Israeli Scientists and Colleagues from US and Germany Discover How to Use Tweezers to Combat Antibiotic Resistant Bacteria

Israeli Scientists and Colleagues from US and Germany Discover How to Use Tweezers to Combat Antibiotic Resistant Bacteria

Antibiotic resistant bacteria are a looming super threat – heralding a time when our drugs will no longer be effective against prevalent infections. Hospitals are already coping with treatment-resistant bacterial infections. Cognizant of the threat and thinking outside the box, Ben-Gurion University of the Negev (BGU) scientists and German and American colleagues have developed a pair of “molecular tweezers" to destroy the biofilm that surrounds and protects virulent bacteria after entering the body. 

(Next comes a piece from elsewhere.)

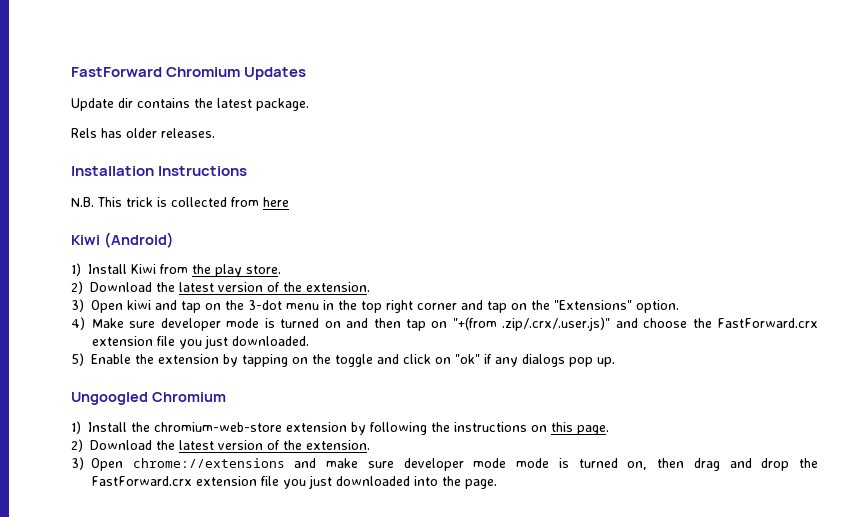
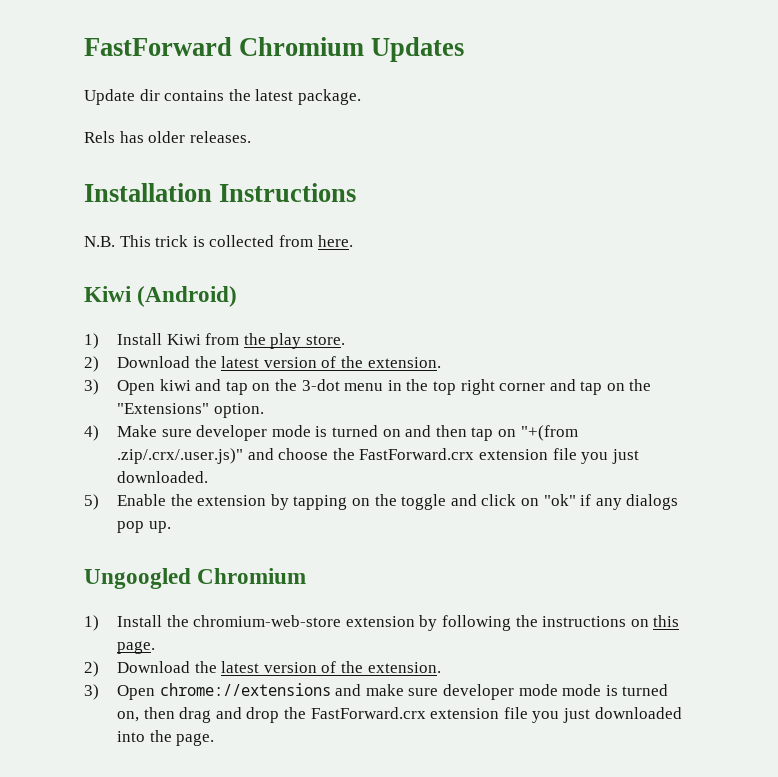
[263,197,289,207] here -> [317,235,353,247] here.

Their findings were published recently in Cell Chemical Biology.

The team, led by BGU’s Department of Chemistry Prof. Raz Jelinek, and postdoc in his lab Dr. Ravit Malishev, tested their molecular tweezers on the Staphylococcus aureus (Staph) bacteria. Staph infections have an estimated mortality rate in the US of over 25%, and as much as 40% for drug-resistant strains. The researchers developed two specific tweezers that bind and either disrupt biofilm formation or break existing biofilms. 

"Our discovery prevents infection without building up antibiotic resistance. As such, it might even be preferable to construct treatments based on molecular tweezers rather than antibiotics," says Prof. Jelinek, who is also Ben-Gurion University's Vice President of Research & Development and a member of the Ilse Katz Institute for Nanoscale Science and Technology. “Importantly, binding the tweezers to the biofilm disrupts its protective capabilities. In consequence, the bacterial pathogens become, on the one hand, much less virulent to the human body, and, on the other hand, more vulnerable to elimination by the immune system." 

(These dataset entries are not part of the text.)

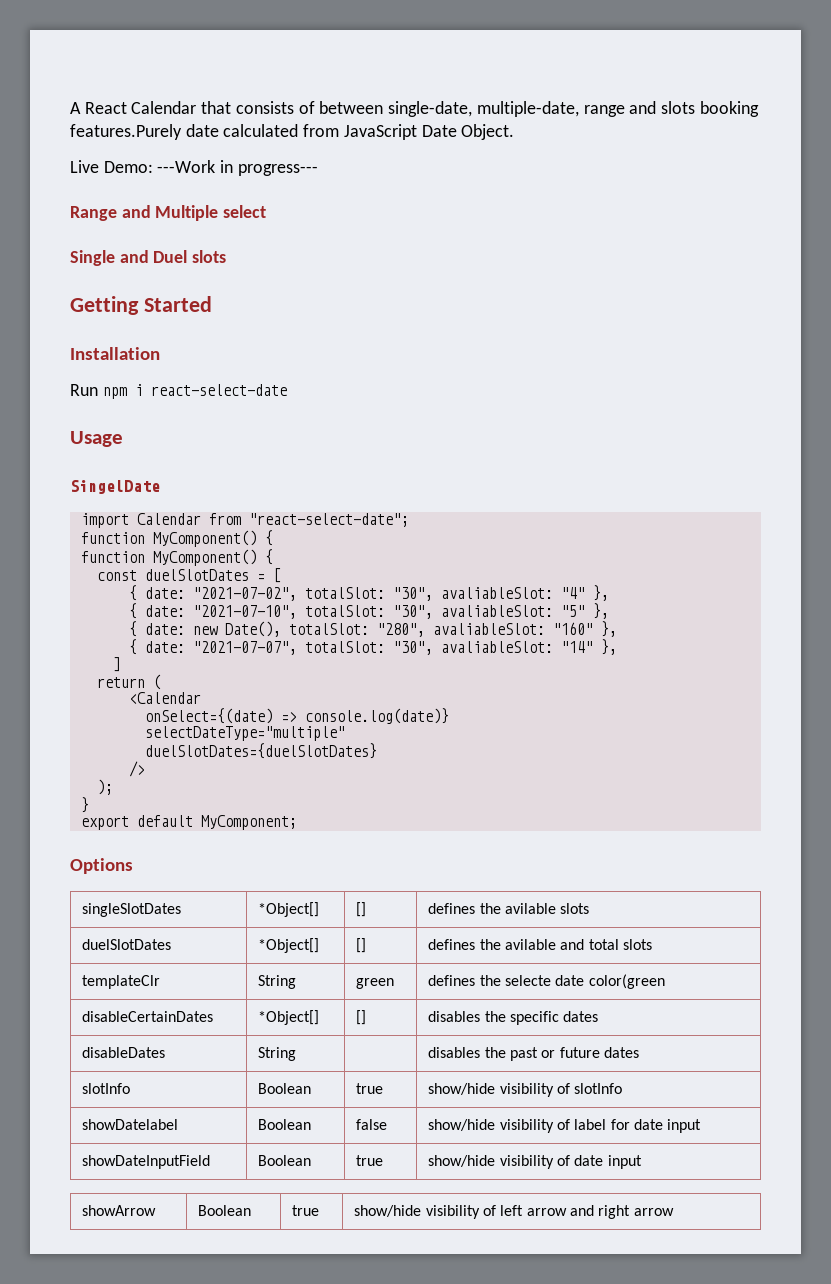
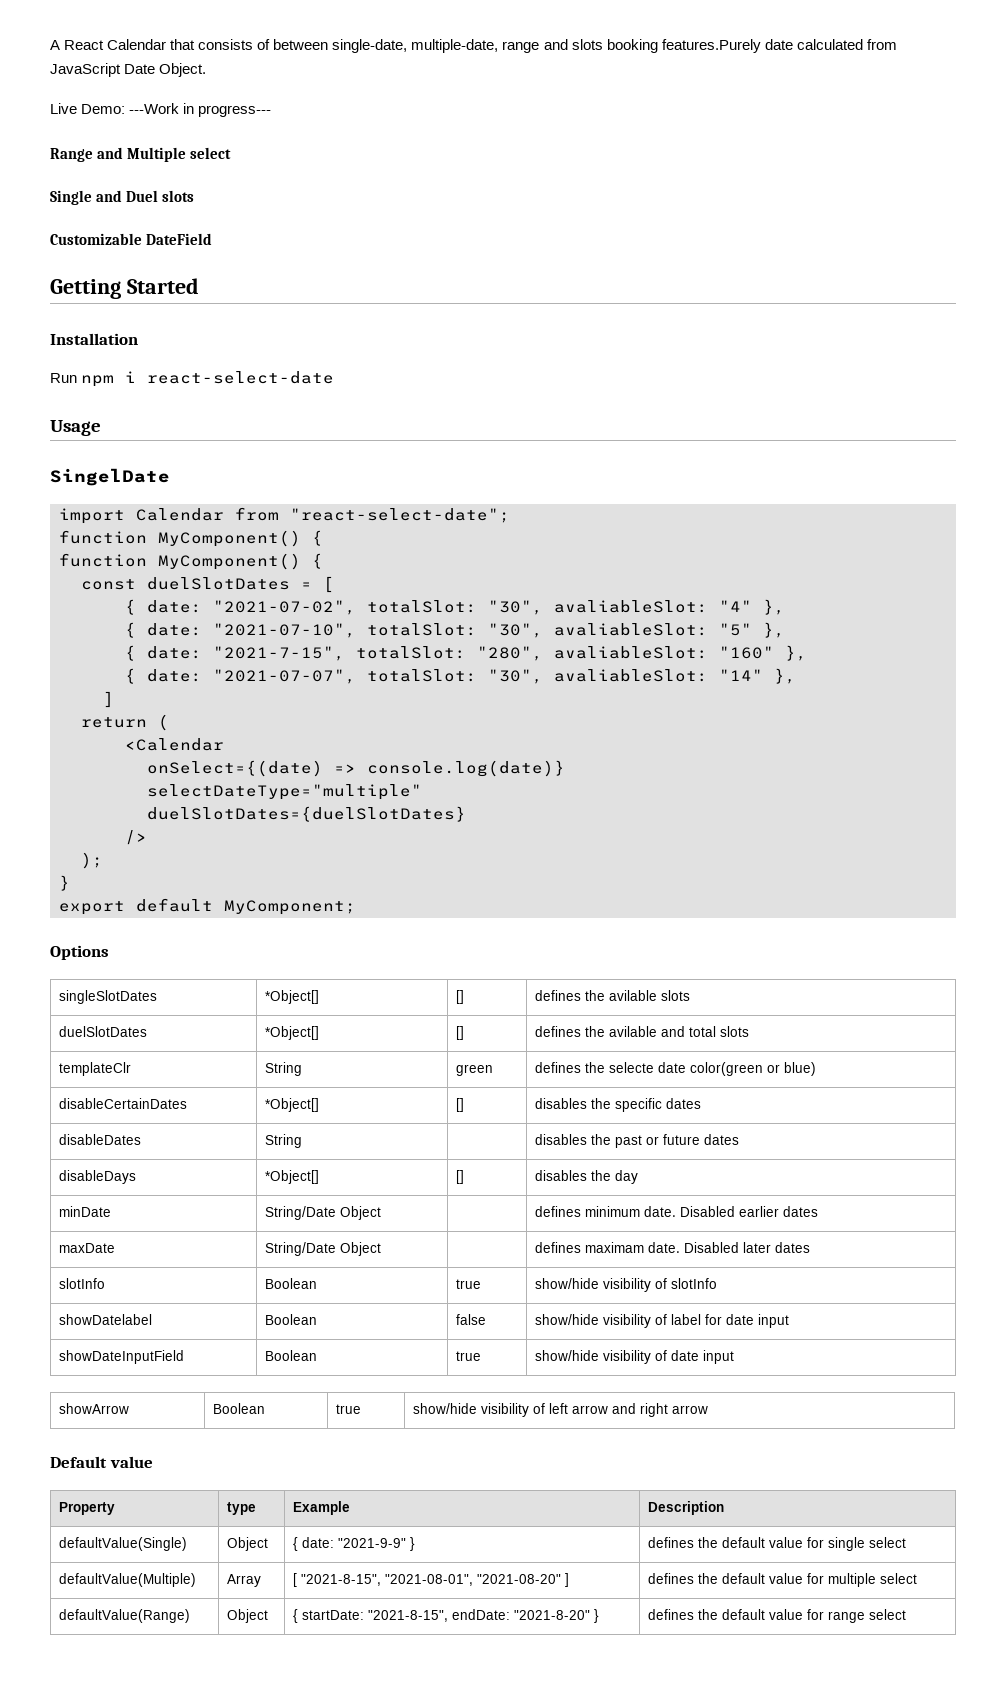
(227, 256) none -> [50,233,213,245] // Customizable DateField
[192,621,281,637] new Date(), -> [213,646,345,661] "2021-7-15",
(665, 981) none -> [767,1062,817,1076] or blue)
(640, 1052) none -> [59,1170,137,1184] [265,1170,320,1184] [456,1170,465,1184] [535,1170,639,1184] [59,1206,112,1217] [265,1206,382,1220] [535,1206,819,1217] [59,1243,116,1253] [265,1242,382,1256] [535,1242,811,1253] // disableDays | *Object[] | [] | disables the day // minDate | String/Date Object | | defines minimum date. Disabled earlier dates // maxDate | String/Date Object | | defines maximam date. Disabled later dates
(674, 1212) none -> [50,1456,153,1468] [59,1502,116,1515] [227,1502,257,1515] [293,1501,351,1515] [648,1501,725,1515] [59,1537,188,1551] [227,1537,269,1551] [293,1537,416,1551] [648,1537,907,1551] [59,1573,197,1587] [227,1574,262,1587] [293,1573,570,1587] [648,1573,918,1587] [59,1609,191,1623] [227,1609,269,1623] [293,1609,600,1623] [648,1609,907,1623] // Default value // Property | type | Example | Description // defaultValue(Single) | Object | { date: "2021-9-9" } | defines the default value for single select // defaultValue(Multiple) | Array | [ "2021-8-15", "2021-08-01", "2021-08-20" ] | defines the default value for multiple select // defaultValue(Range) | Object | { startDate: "2021-8-15", endDate: "2021-8-20" } | defines the default value for range select

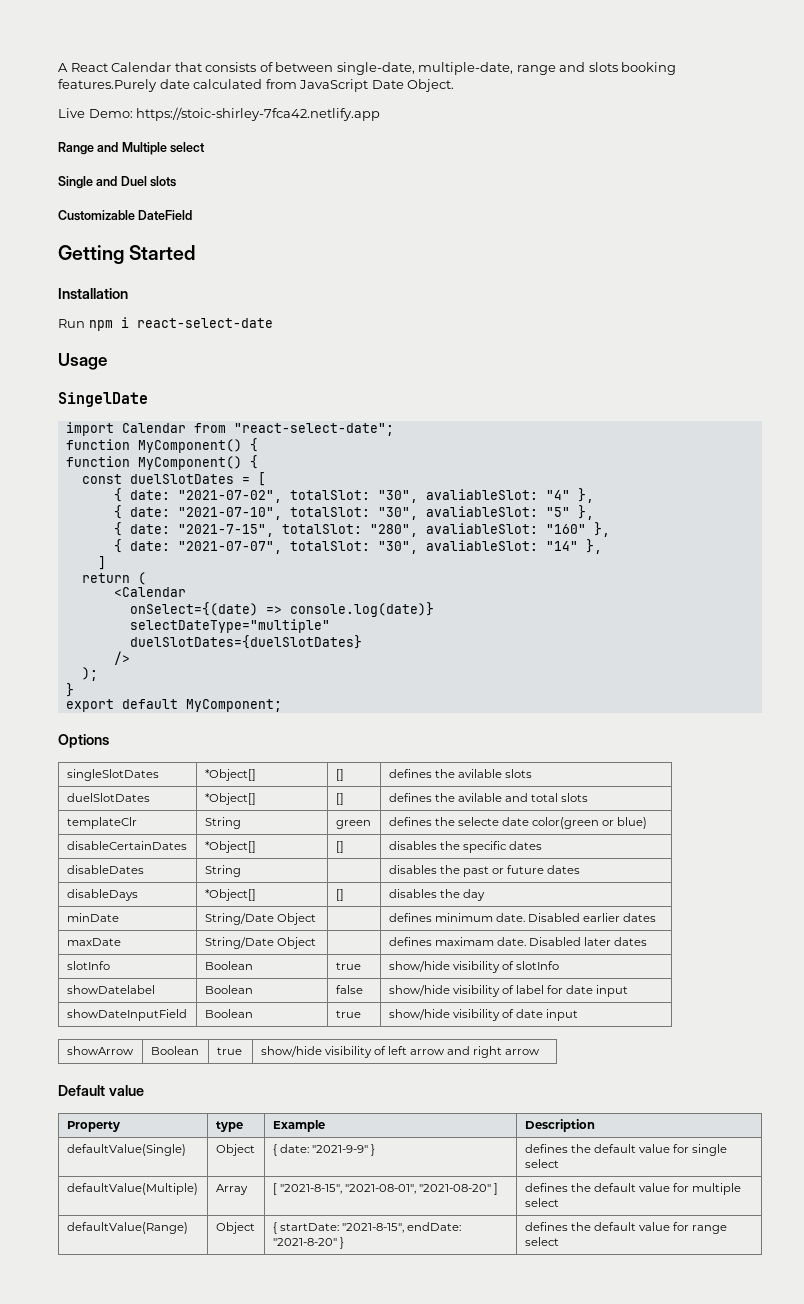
[129,103,272,117] ---Work in progress--- -> [136,107,381,121] https://stoic-shirley-7fca42.netlify.app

Additional researchers include: Orit Malka of BGU's Department of Chemistry; Dr. Sofiya Kolusheva of the Ilse Katz Institute for Nanoscale Science and Technology at BGU ; Nir Salinas and Prof. Meytal Landau of the Department of Biology, Technion-Israel Institute of Technology, Landau is also a member of the European Molecular Biology Laboratory (EMBL), in Hamburg, Germany; James Gibson, Angela Bailey Eden, and Prof. Chunyu Wang of the Center for Biotechnology and Interdisciplinary Studies, Department of Biological Sciences, Rensselaer Polytechnic Institute, Troy, New York; Joel Mieres-Perez, Yasser B. Ruiz-Blanco, and Prof. Elsa Sanchez-Garcia of the Department of Computational Biochemistry, University of Duisburg-Essen in Essen, Germany; Prof. Frank-Gerrit Klärner and Prof. Thomas Schrader of the Faculty of Chemistry, University of Duisburg-Essen, Essen, Germany and Prof. Gal Bitan of the Department of Neurology, David Geffen School of Medicine, Brain Research Institute, and Molecular Biology Institute, University of California, Los Angeles. 

This research was supported by the German Research Foundation, the Boehringer Ingelheim Foundation, and NIH/NIA grants R01AG050721 and RF1AG054000.